-- Opening Marker --

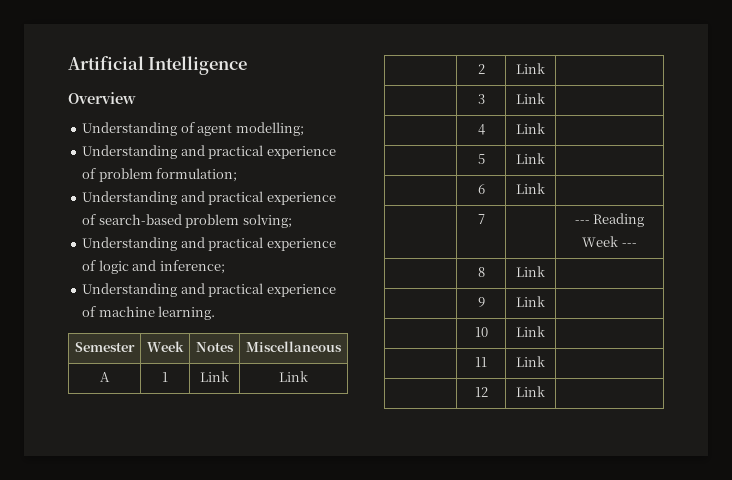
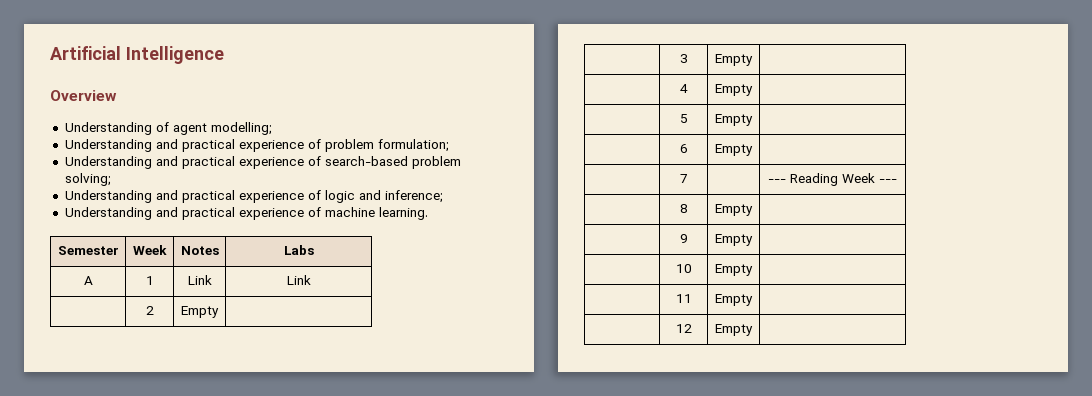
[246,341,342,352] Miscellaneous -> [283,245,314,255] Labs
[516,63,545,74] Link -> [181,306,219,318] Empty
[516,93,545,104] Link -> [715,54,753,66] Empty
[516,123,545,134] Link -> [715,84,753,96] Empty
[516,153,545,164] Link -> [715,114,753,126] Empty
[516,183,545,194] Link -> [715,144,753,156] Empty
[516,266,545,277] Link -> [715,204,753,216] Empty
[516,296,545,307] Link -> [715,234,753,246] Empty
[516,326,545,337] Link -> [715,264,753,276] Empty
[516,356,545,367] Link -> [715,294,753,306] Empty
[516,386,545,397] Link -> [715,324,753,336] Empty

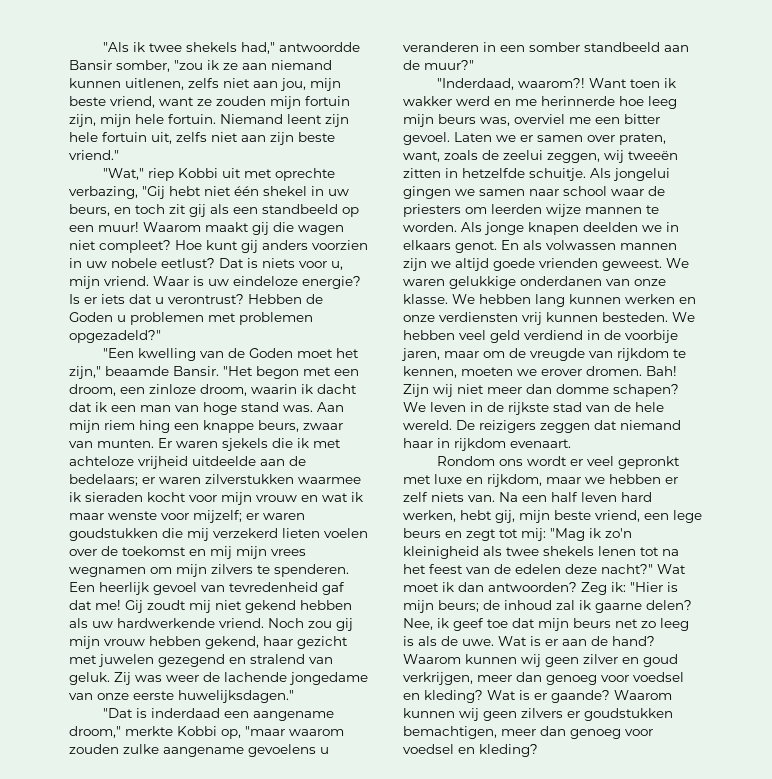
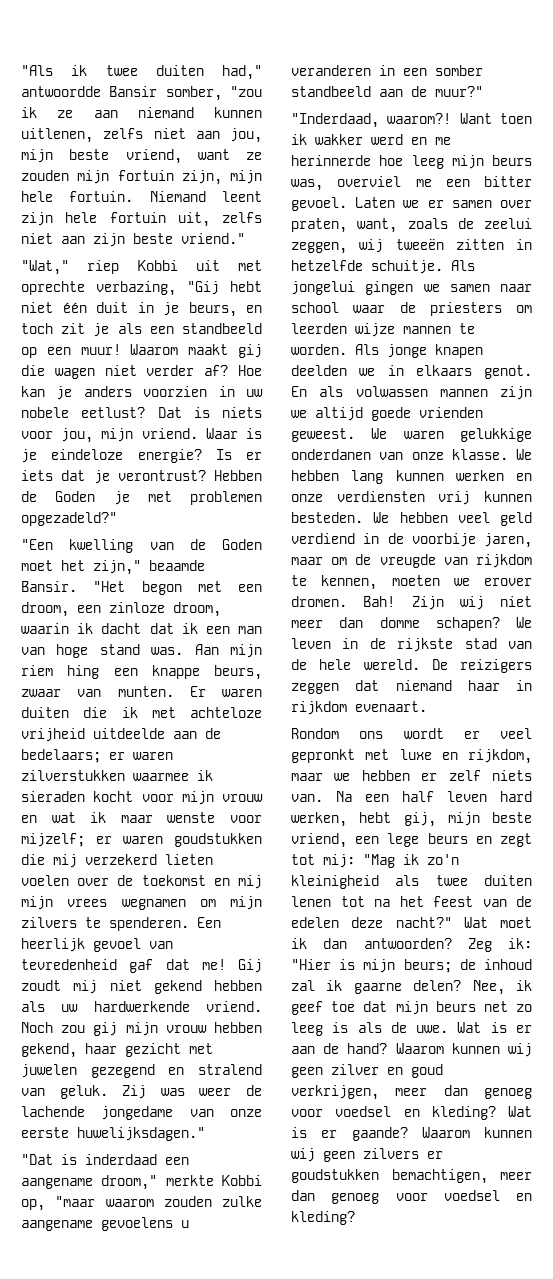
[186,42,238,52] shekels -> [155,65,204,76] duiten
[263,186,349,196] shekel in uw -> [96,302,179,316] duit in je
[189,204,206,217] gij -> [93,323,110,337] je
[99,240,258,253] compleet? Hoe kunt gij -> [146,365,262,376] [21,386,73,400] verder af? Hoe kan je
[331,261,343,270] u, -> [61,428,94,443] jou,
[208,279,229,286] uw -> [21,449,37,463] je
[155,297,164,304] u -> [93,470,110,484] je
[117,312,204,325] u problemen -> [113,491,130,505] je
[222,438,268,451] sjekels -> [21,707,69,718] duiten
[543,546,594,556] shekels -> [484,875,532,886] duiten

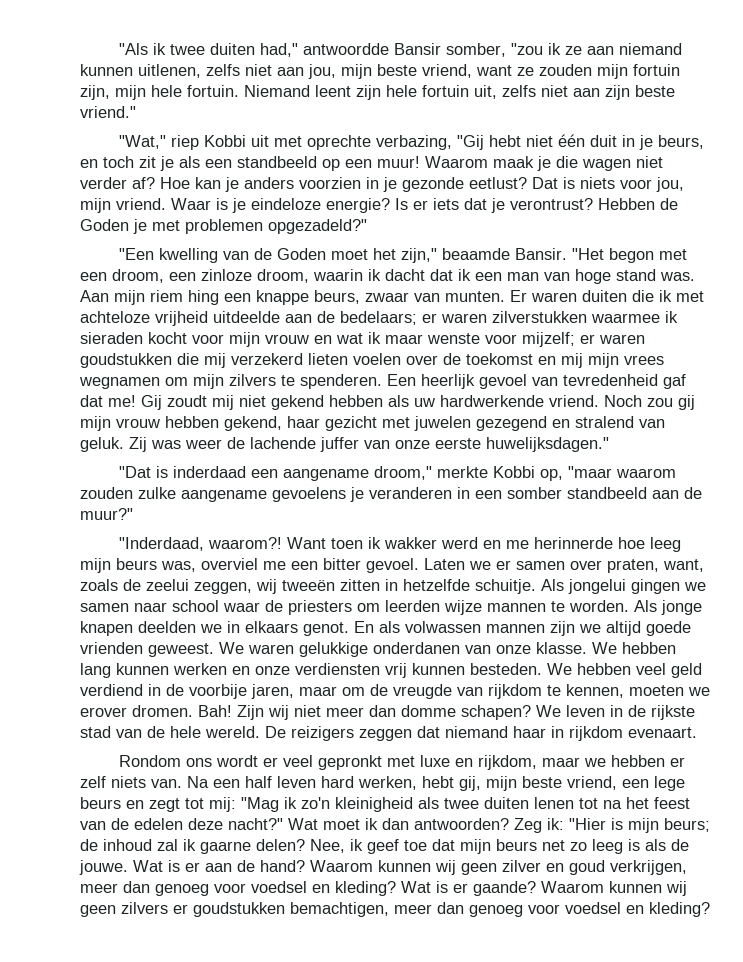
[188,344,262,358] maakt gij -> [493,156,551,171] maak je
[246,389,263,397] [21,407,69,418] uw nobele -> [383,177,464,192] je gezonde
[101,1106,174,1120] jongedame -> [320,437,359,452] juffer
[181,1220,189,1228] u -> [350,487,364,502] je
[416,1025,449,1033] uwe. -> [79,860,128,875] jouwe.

-- Closing Marker --

From the material above, set down exactly the lines starting at the one with "[99,240,258,253] compleet? Hoe" and ending at the one with "[543,546,594,556] shekels ->", end lines included.

* Output for this exercise:
[99,240,258,253] compleet? Hoe kunt gij -> [146,365,262,376] [21,386,73,400] verder af? Hoe kan je
[331,261,343,270] u, -> [61,428,94,443] jou,
[208,279,229,286] uw -> [21,449,37,463] je
[155,297,164,304] u -> [93,470,110,484] je
[117,312,204,325] u problemen -> [113,491,130,505] je
[222,438,268,451] sjekels -> [21,707,69,718] duiten
[543,546,594,556] shekels -> [484,875,532,886] duiten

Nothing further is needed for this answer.